Said Didu menekankan bahwa kritiknya bukan bertujuan menghalangi pembangunan, tetapi mempertanyakan ketidakadilan yang terjadi.

Mengapa rakyat harus dipaksa menerima ganti rugi yang tidak adil dan proyek yang meluas tanpa kejelasan?

Dalam konteks ini, teori kekuasaan Michel Foucault (1979) dalam Discipline and Punish menjadi relevan.

Foucault berpendapat bahwa kekuasaan tersebar di berbagai institusi sosial dan mengontrol kehidupan masyarakat.

Proyek PIK 2 dapat dilihat sebagai bentuk kekuasaan yang mengarah pada kontrol terhadap sumber daya alam dan kehidupan sosial masyarakat.

Kriminalisasi dan Penyalahgunaan Wewenang

Kritik Said Didu berujung pada laporan hukum oleh Maskota, Kepala Desa Belimbing dan Ketua APDESI Kabupaten Tangerang, yang menuduh Said melanggar Pasal 28 Ayat 2 atau 3 UU ITE serta Pasal 310 dan 311 KUHP.

Tuduhan ini menunjukkan bagaimana kekuasaan bisa digunakan untuk mengkriminalisasi pihak yang mengkritik kebijakan negara.

Stanley Cohen (1972) dalam Folk Devils and Moral Panics menjelaskan bagaimana kritik terhadap kebijakan publik sering kali dipandang sebagai ancaman yang harus diberantas melalui aparat hukum.

Dukungan Masyarakat dan Media Sosial

Tagar #SaveSaidDidu dan dukungan masyarakat melalui media sosial mencerminkan dinamika sosial modern.

Media sosial kini menjadi arena perlawanan sosial, seperti yang dianalisis oleh Manuel Castells (2009) dalam Communication Power.

Melalui platform ini, masyarakat dapat menyuarakan ketidakpuasan terhadap kebijakan publik dan mendukung individu atau kelompok yang memperjuangkan keadilan.

Kesimpulan

Kasus Said Didu membuka banyak persoalan tentang kebijakan pembangunan yang kontroversial, ketidakadilan sosial, konflik kekuasaan, dan penyalahgunaan wewenang.

Dari perspektif ilmu sosial, kasus ini mengungkapkan pentingnya transparansi, keadilan distribusi sumber daya, dan perlindungan hak-hak masyarakat dalam setiap kebijakan publik.

Sebagaimana yang ditekankan oleh teori keadilan sosial dan teori konflik, pembangunan nasional tidak boleh mengorbankan kesejahteraan rakyat demi kepentingan sekelompok elit ekonomi dan politik.

Sumber:

  1. Rawls, John.
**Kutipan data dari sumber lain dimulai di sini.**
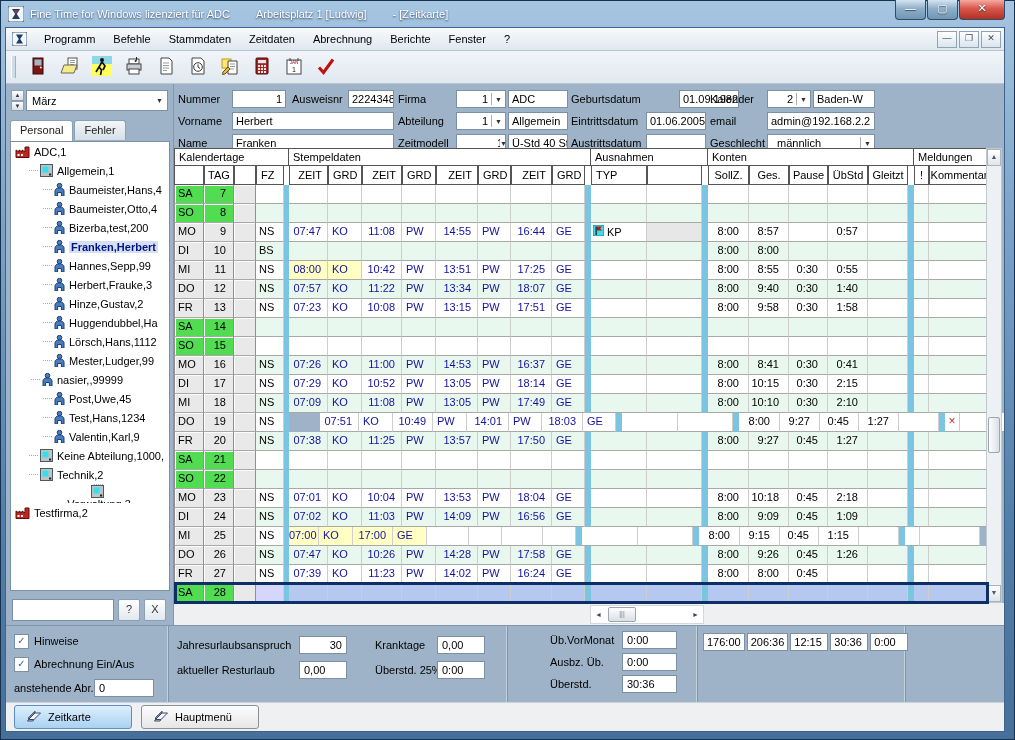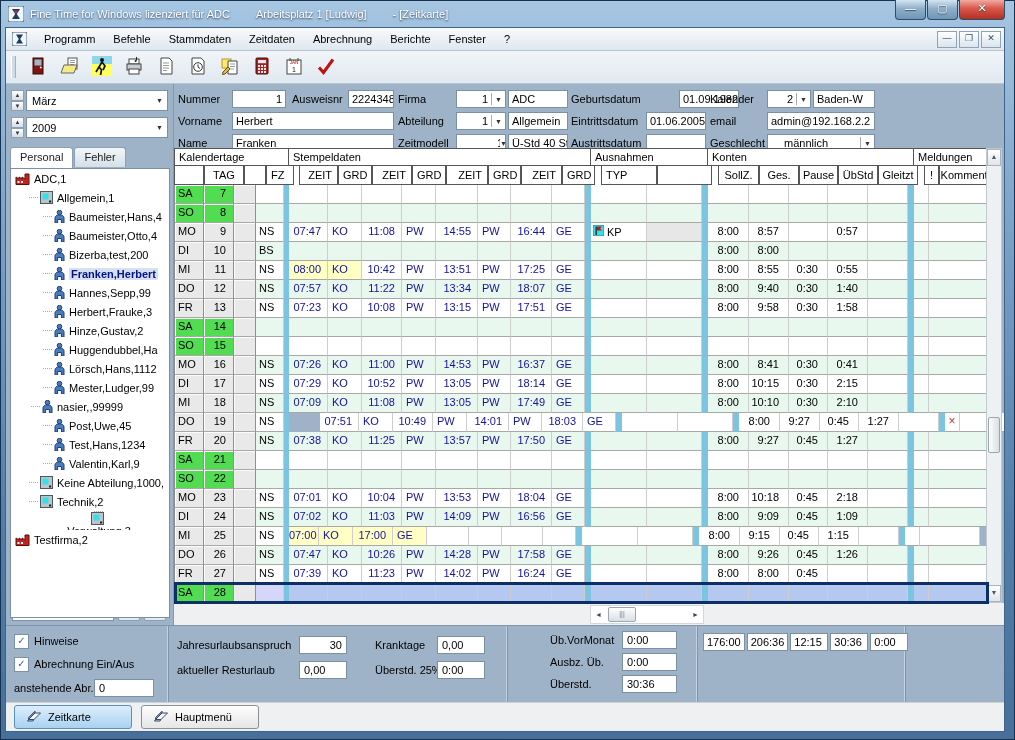"2009" div.mrow { html: <div> <span> <div>▲</div> <div>▼</div> </span> <span> <span>2009</span> <span>▼</span> </span> </div> -> none }
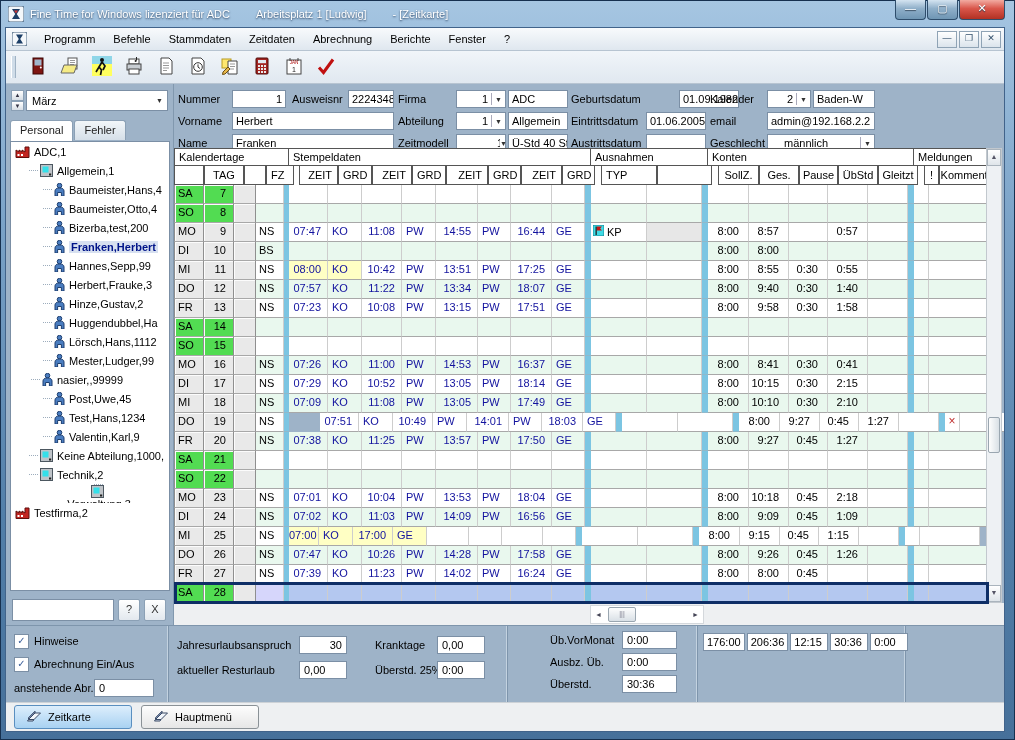"männlich" .fcombo .v.la { padding-left: 16px -> 9px }
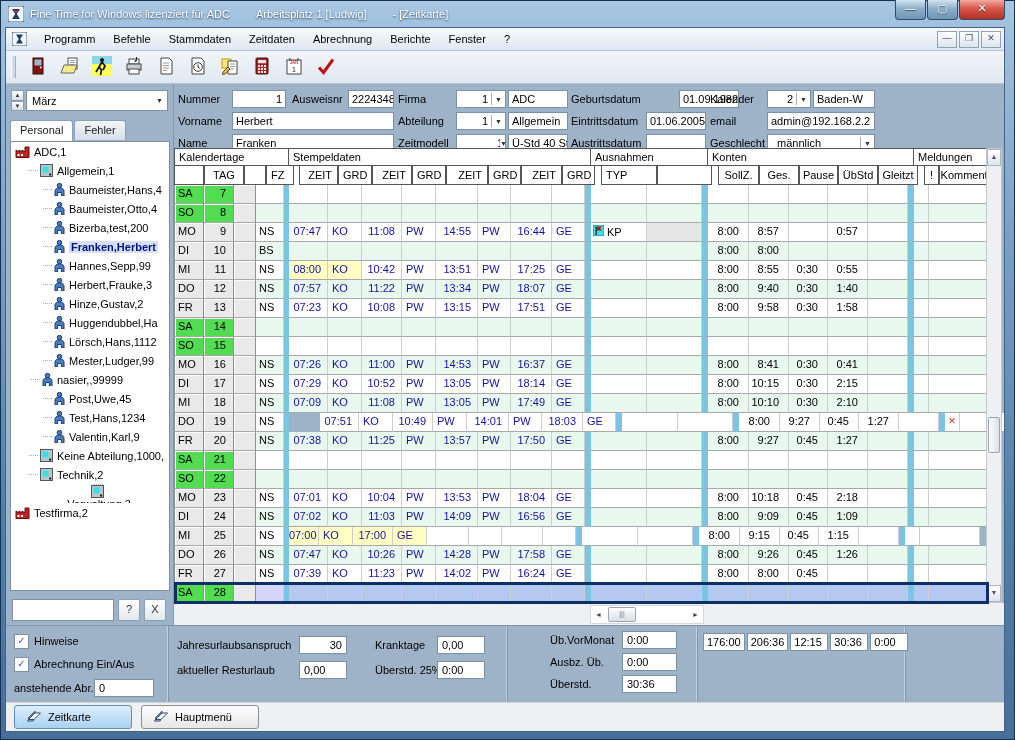"TAG" div.sh { width: 40px -> 30px }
A Theory of Justice. Harvard University Press, 1971.
  2. Marx, Karl. Das Kapital. 1867.
  3. Foucault, Michel. Discipline and Punish: The Birth of the Prison. Pantheon Books, 1979.
  4. Cohen, Stanley. Folk Devils and Moral Panics: The Creation of the Mods and Rockers. MacGibbon & Kee, 1972.
  5. Castells, Manuel. Communication Power. Oxford University Press, 2009.